Set down exactly the lines below, starting at the one that contains "color: #3b82f6 ->" and ending at the one that contains "html: none ->", with both of those lines included and nothing else.

→ **Record set**:
---*---

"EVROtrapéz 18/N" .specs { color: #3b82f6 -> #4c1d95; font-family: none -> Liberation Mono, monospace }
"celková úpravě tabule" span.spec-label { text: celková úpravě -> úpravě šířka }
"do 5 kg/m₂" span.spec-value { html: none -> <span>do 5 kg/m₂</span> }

---*---

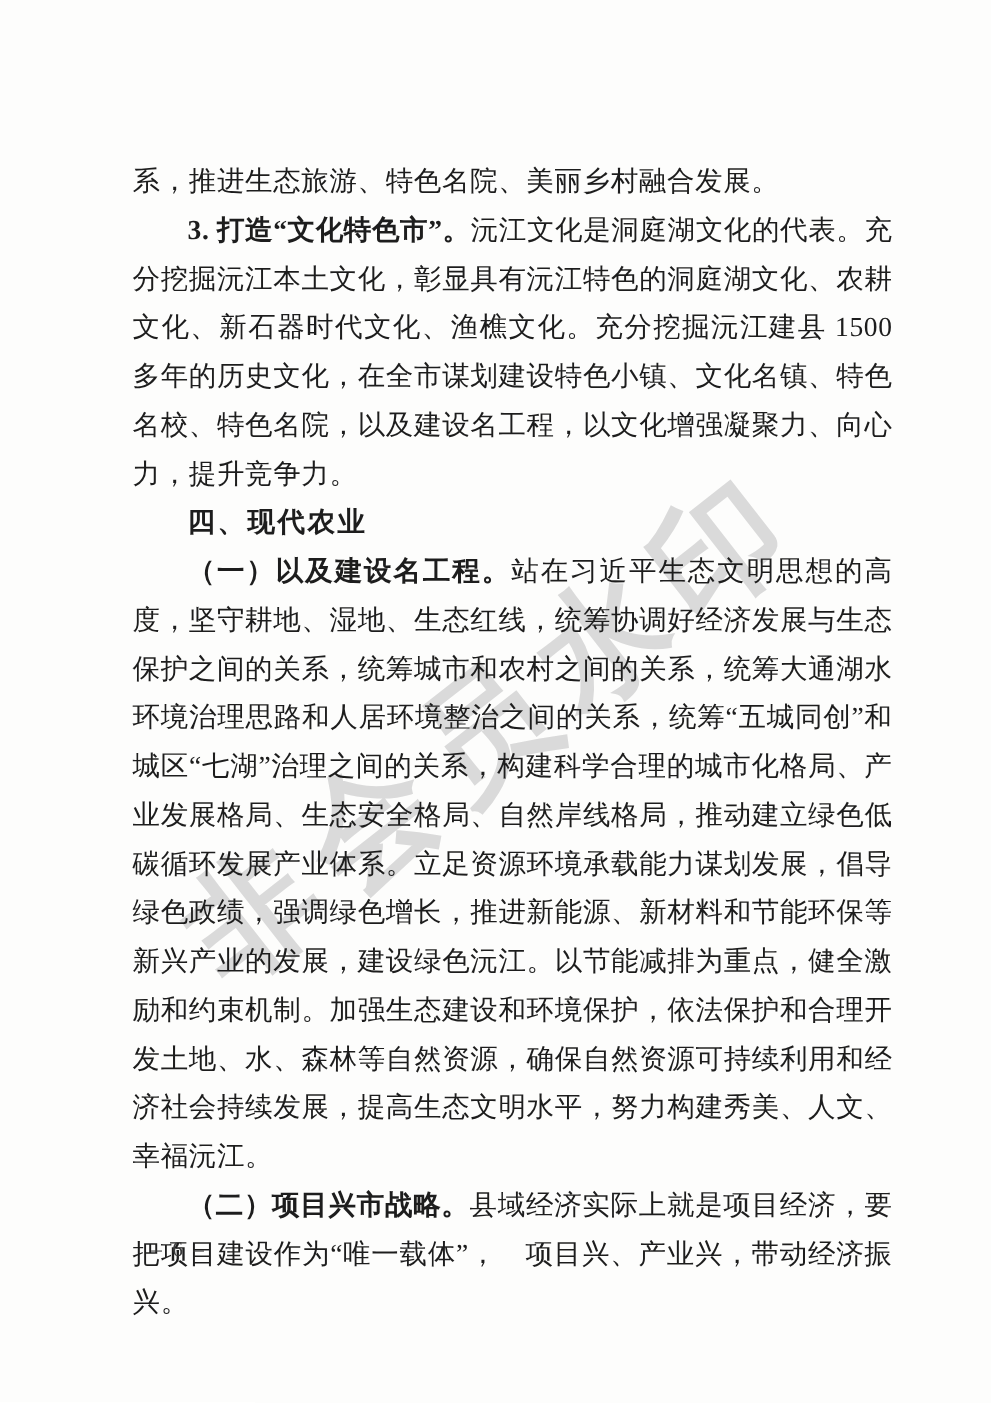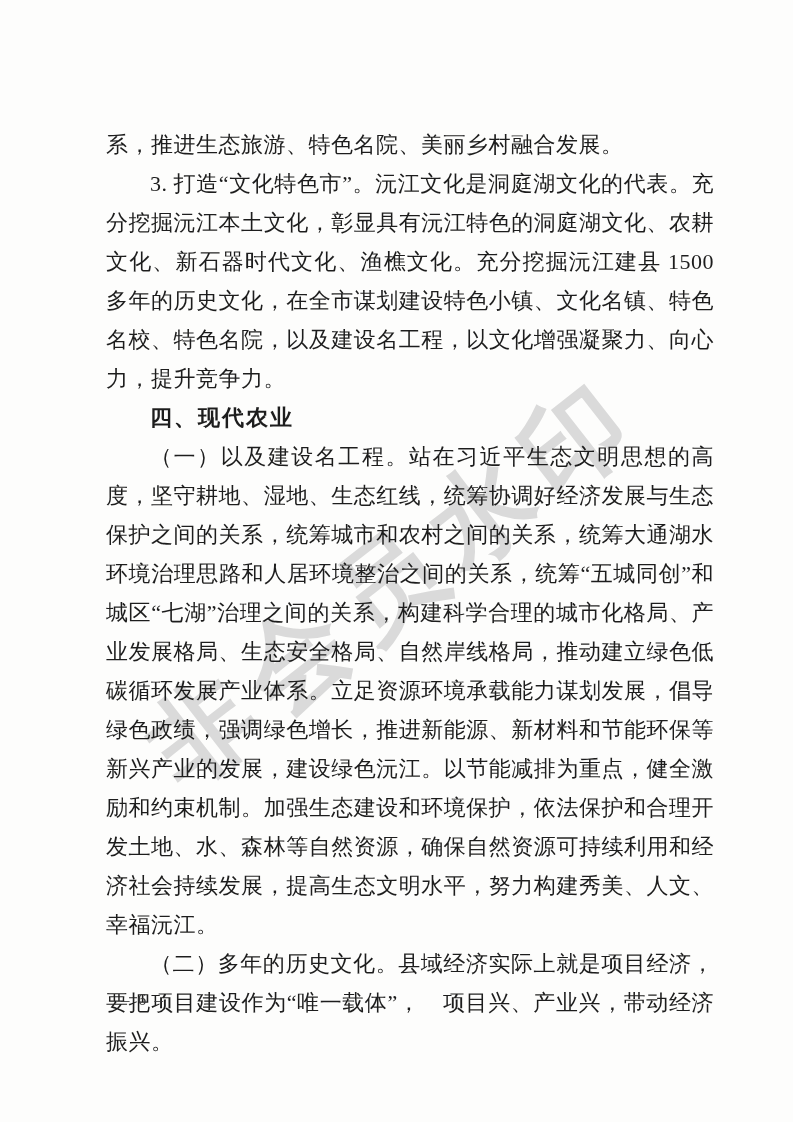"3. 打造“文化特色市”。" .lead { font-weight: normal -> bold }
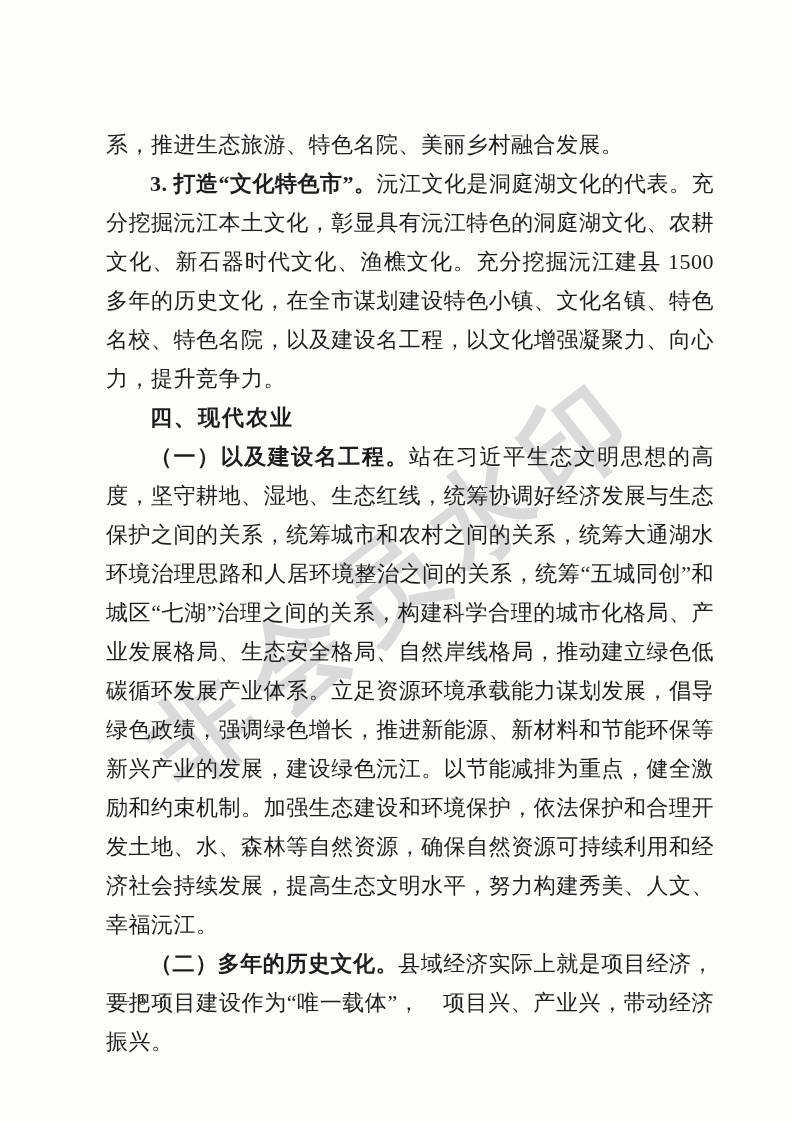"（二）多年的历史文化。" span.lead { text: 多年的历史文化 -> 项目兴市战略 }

---*---

→ **Answer space**:
"EVROtrapéz 18/N" .specs { color: #3b82f6 -> #4c1d95; font-family: none -> Liberation Mono, monospace }
"celková úpravě tabule" span.spec-label { text: celková úpravě -> úpravě šířka }
"do 5 kg/m₂" span.spec-value { html: none -> <span>do 5 kg/m₂</span> }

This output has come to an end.